Task item: Repeat the data below with no changes.

Collected data entries:
+ + + +

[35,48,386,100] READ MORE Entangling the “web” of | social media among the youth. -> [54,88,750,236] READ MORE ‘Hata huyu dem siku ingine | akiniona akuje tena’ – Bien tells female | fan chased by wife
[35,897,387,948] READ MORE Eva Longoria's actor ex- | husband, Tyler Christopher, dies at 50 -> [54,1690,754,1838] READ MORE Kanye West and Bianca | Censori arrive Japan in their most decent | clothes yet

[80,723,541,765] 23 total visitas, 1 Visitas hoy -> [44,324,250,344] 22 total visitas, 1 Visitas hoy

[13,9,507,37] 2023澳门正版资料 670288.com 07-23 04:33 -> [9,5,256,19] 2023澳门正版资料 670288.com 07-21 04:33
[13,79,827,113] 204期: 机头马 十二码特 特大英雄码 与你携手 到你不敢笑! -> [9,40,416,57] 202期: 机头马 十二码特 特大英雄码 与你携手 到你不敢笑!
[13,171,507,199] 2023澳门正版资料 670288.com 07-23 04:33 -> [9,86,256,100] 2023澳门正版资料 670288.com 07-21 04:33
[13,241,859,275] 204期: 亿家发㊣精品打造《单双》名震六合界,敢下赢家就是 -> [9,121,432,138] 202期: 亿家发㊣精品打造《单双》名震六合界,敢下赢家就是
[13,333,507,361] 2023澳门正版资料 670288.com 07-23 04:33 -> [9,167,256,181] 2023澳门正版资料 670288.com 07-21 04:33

+ + + +

The answer:
[35,48,386,100] READ MORE Entangling the “web” of | social media among the youth. -> [54,88,750,236] READ MORE ‘Hata huyu dem siku ingine | akiniona akuje tena’ – Bien tells female | fan chased by wife
[35,897,387,948] READ MORE Eva Longoria's actor ex- | husband, Tyler Christopher, dies at 50 -> [54,1690,754,1838] READ MORE Kanye West and Bianca | Censori arrive Japan in their most decent | clothes yet

[80,723,541,765] 23 total visitas, 1 Visitas hoy -> [44,324,250,344] 22 total visitas, 1 Visitas hoy

[13,9,507,37] 2023澳门正版资料 670288.com 07-23 04:33 -> [9,5,256,19] 2023澳门正版资料 670288.com 07-21 04:33
[13,79,827,113] 204期: 机头马 十二码特 特大英雄码 与你携手 到你不敢笑! -> [9,40,416,57] 202期: 机头马 十二码特 特大英雄码 与你携手 到你不敢笑!
[13,171,507,199] 2023澳门正版资料 670288.com 07-23 04:33 -> [9,86,256,100] 2023澳门正版资料 670288.com 07-21 04:33
[13,241,859,275] 204期: 亿家发㊣精品打造《单双》名震六合界,敢下赢家就是 -> [9,121,432,138] 202期: 亿家发㊣精品打造《单双》名震六合界,敢下赢家就是
[13,333,507,361] 2023澳门正版资料 670288.com 07-23 04:33 -> [9,167,256,181] 2023澳门正版资料 670288.com 07-21 04:33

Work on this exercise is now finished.